§ Required work: For the material below, output exactly the span from the line with "- I will outline" to the line with "and collective impact.", including both, and nothing besides.

===== Material provided

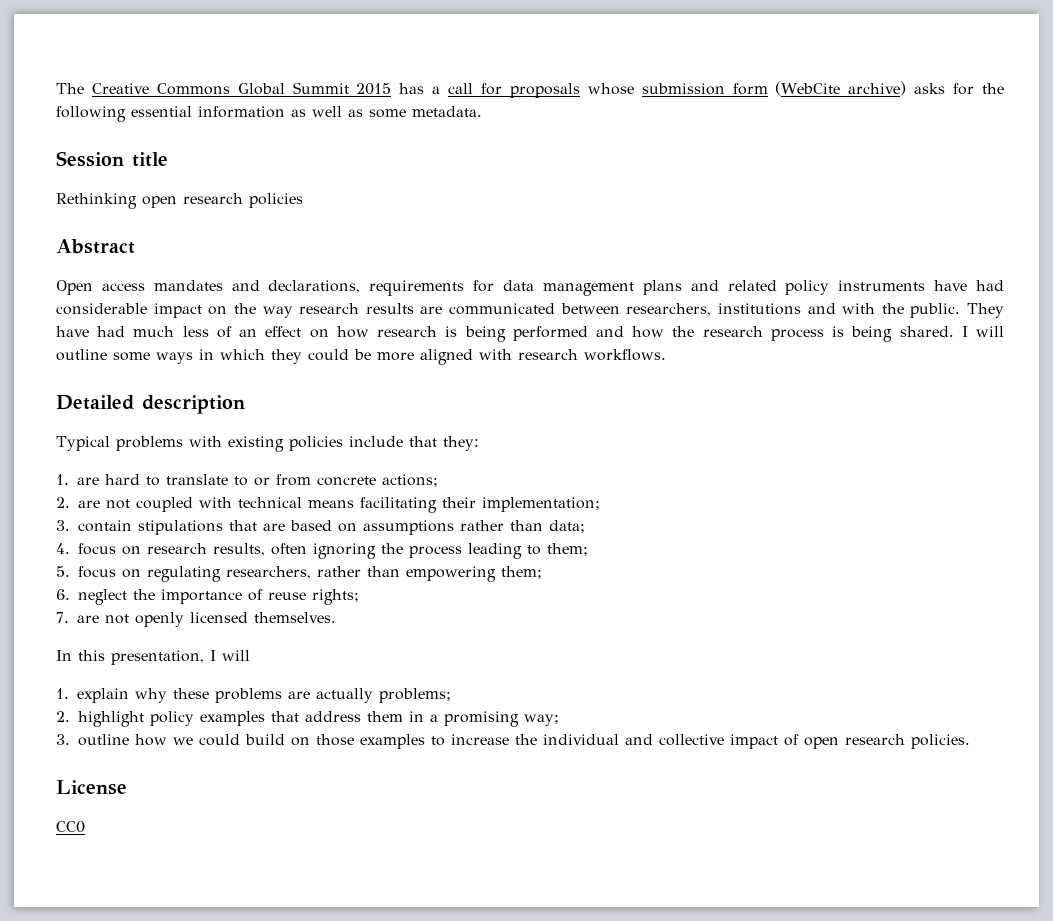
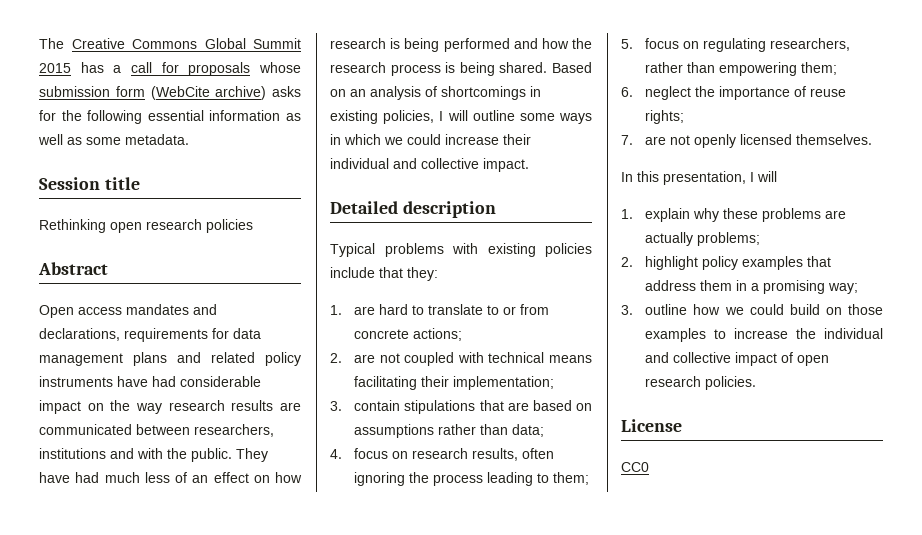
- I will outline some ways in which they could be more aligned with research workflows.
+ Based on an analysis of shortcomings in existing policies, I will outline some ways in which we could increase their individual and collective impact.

==========
===== Material provided

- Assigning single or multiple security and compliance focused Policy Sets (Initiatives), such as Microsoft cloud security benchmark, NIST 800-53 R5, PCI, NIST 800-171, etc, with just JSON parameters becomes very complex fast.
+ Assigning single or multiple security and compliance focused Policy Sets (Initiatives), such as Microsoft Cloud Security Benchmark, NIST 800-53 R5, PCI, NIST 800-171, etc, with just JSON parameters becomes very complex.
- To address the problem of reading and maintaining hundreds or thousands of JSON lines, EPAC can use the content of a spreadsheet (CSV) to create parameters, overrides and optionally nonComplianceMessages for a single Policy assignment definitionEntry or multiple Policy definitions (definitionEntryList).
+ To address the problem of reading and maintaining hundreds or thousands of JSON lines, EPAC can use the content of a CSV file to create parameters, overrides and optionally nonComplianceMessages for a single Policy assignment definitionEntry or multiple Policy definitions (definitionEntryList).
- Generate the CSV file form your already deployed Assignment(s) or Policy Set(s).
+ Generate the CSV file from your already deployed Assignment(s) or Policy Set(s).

==========

§ Solution for this exercise:
- I will outline some ways in which they could be more aligned with research workflows.
+ Based on an analysis of shortcomings in existing policies, I will outline some ways in which we could increase their individual and collective impact.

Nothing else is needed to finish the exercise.